I wish I had a dollar for every person who asked me how to improve his or her self-defense skills and fight-related fitness. They want something they can do at home, by themselves and on a consistent basis.

These people range from dedicated martial artists, to seminar candidates, to people just looking for a fun and functional way to tone up their body and build their confidence. One of the best solutions I have to offer is heavy bag training.

A heavy bag is a stuffed bag weighing 40 to 100 lbs. It is suspended from the ceiling so it can be punched and kicked.

Properly conducted, heavy bag training can improve your self-defense ability, your health, fitness and sense of well being. However, if done improperly it can be counter productive and injurious. The goalof this article is to tell you how to use the heavy bag as a safe, effective training tool and how to avoid dangers and pitfalls of training improperly.

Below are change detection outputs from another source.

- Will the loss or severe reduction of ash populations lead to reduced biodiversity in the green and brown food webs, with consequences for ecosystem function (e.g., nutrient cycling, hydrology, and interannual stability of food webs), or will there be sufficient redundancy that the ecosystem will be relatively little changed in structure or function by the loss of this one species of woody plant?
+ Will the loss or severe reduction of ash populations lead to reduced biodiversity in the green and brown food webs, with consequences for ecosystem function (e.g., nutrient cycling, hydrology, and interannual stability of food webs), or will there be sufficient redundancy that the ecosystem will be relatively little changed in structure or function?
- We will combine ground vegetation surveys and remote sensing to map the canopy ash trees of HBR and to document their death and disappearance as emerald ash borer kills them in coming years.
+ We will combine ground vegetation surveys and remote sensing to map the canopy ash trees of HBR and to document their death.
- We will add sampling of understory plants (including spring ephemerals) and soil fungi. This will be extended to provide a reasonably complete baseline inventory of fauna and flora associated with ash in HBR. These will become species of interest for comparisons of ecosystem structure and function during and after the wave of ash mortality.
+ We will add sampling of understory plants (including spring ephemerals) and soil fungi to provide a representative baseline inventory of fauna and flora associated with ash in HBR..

BENEFITS OF HEAVY BAG TRAINING

Self-defense Qualities

Obviously, hitting a heavy bag is nothing like a real fight. However, it does develop fight- related qualities that are indispensable in personal combat. It can hone your strikes and kicks into devastating self-defense weapons.

The strikes and kicks most applicable to hitting the heavy bag are classified as "gross motor skills." Gross motor skills are simple, large muscle actions that don't deteriorate under stress. In fact, the jolt of adrenaline from the fear or anger, likely to accompany a combative situation, will enhance your performance.

Impact training contributes to a healthy "Hit Psychology." I use this term to describe people's willingness to hit and be hit in order to protect themselves. Believe it or not, many people are reluctant to defend themselves. Those who lack confidence in their ability to influence the outcome of their situation, perform poorly under stress.

Proper impact training (hitting bags, pads and partners) builds striking competence and confidence that increases the effectiveness of a physical response.

"Blitz" training, which I'll describe later in this article, can build mental tenacity. A blitz is an intense, rapid-fire barrage of strikes and kicks intended to simulate the all out aggression required during a confrontation.

If you are ever thrust into a situation where you must fight for your life, you must do so with every ounce of your being. In a situation like this, your greatest enemy is your desire to give up. "Blitz" training builds both physical and mental stamina and the tenacity to keep gong until you succeed.

Note: Blitz training should not be incorporated unless you are in good health, have developed a solid conditioning base and have good striking/kicking mechanics. To do so without the preliminary groundwork is inviting injury.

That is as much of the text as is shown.